From the first line on Jana Horn’s eponymous third album, “nothing prepares you for this, or is a cure,” the tone is set for a record that is enunciated as it is open. Akin to the desert landscape where it was recorded—Sonic Ranch, in west Texas—the work’s dry production and use of silence, ringing guitar and discordant flute, has a vitality calling back to early Cat Power/Moon Pix.
Recorded essentially as a trio with Adam Jones and Jade Guterman—how the New York-based band performs—this ten-song album has Horn’s spoken-sung, stark vocals in useful conflict with the melodic, earworm quality of Guterman’s bass, and Jones’ jazz and punk-influenced approach to drums. The flute and clarinet of Adelyn Strei diverges and coalesces, spirit-like (“Go on, move your body,” “Untitled (Cig)”), while pianist Miles Hewitt grounds, sometimes with a single note repeated, like a hammer on a nail (“All in bet”). This third iteration from Horn reveals the artist at perhaps her most distilled and resourceful, hitting on a feeling with a touch.
Jana said about the album: “This album comes mostly from my first year of living in New York. There’s some bleed over from leaving Charlottesville, where I’d been in a graduate program for writing.

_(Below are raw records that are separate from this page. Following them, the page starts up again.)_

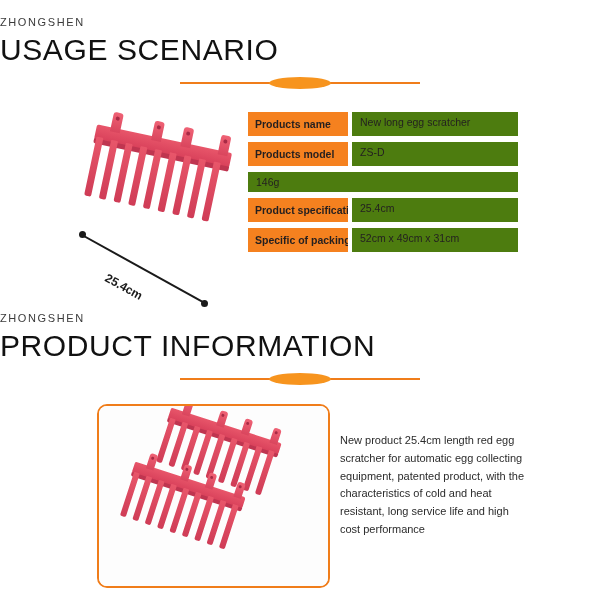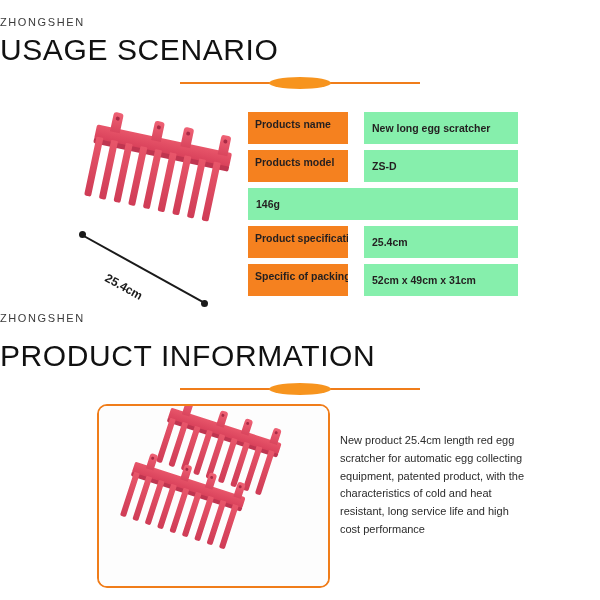--- a/index.html
+++ b/index.html
@@ -177,7 +177,7 @@
   }
   .spec-row {
     display: flex;
-    gap: 16px;
+    gap: 4px;
     margin-bottom: 6px;
   }
   .spec-label {

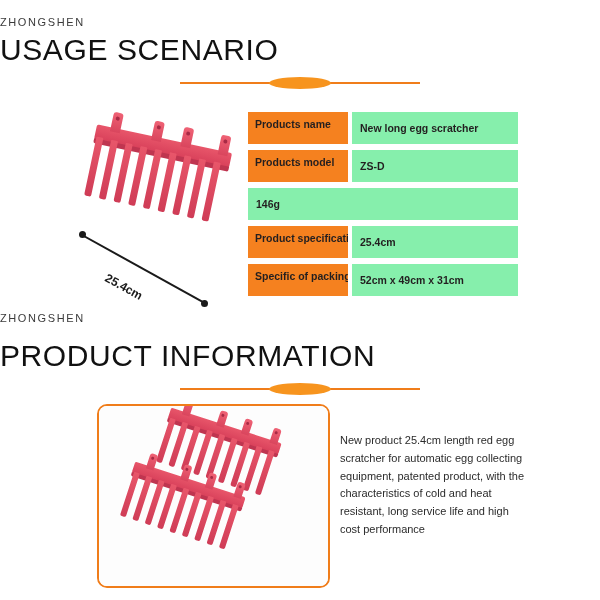--- a/index.html
+++ b/index.html
@@ -194,11 +194,11 @@
   }
   .spec-value {
     flex: 1 1 auto;
-    background: #86efac;
+    background: #4d7c0f;
     color: #231f20;
     font-size: 10.5px;
-    font-weight: 700;
-    padding: 10px 8px;
+    font-weight: 400;
+    padding: 4px 8px;
     box-sizing: border-box;
     white-space: nowrap;
     overflow: hidden;

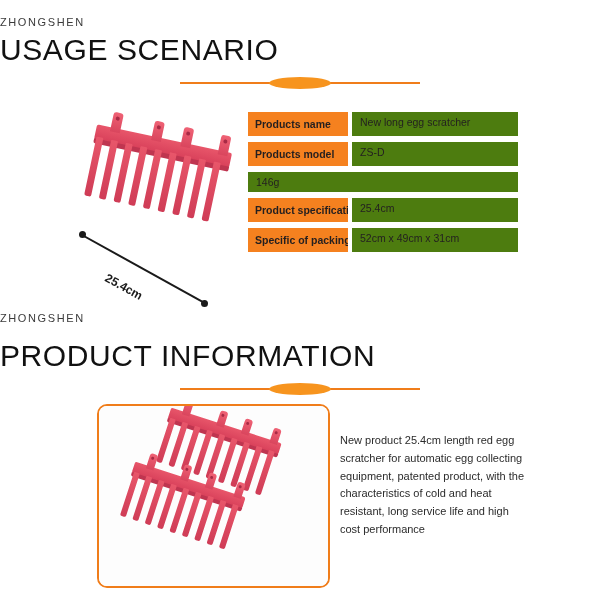--- a/index.html
+++ b/index.html
@@ -211,7 +211,7 @@
     top: 312px;
     width: 600px;
   }
-  #info-header .section-title { margin-top: 16px; }
+  #info-header .section-title { margin-top: 6px; }
   #info-header .divider { margin-top: 10px; }
 
   #product-frame {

And then there’s “Go on, move your body,” written in the Optimism days, before it was reissued by No Quarter. I can see how the conditions of my life may have caused this song to resurface, but it wasn’t a conscious decision then. It just felt like it was time, or something. To be reiterated.
Moving to New York after graduation had felt almost too right, like an arranged marriage. I was pretty unhappy for a while. My life was still in Virginia, where my friends were, in Texas, where my mother was learning to live again after years of being passed from one hospital to the next, like a crime no one wanted to be responsible for. I drifted through the city in pajamas, at midday. I wasn’t the only one. I saw real people painting (with paintbrushes) murals advertising iPhones, finding it funny to hump barstools, looking everywhere for their stolen cars, as though they had only been hiding. There’s a city marshal who once had a car towed with a child inside.”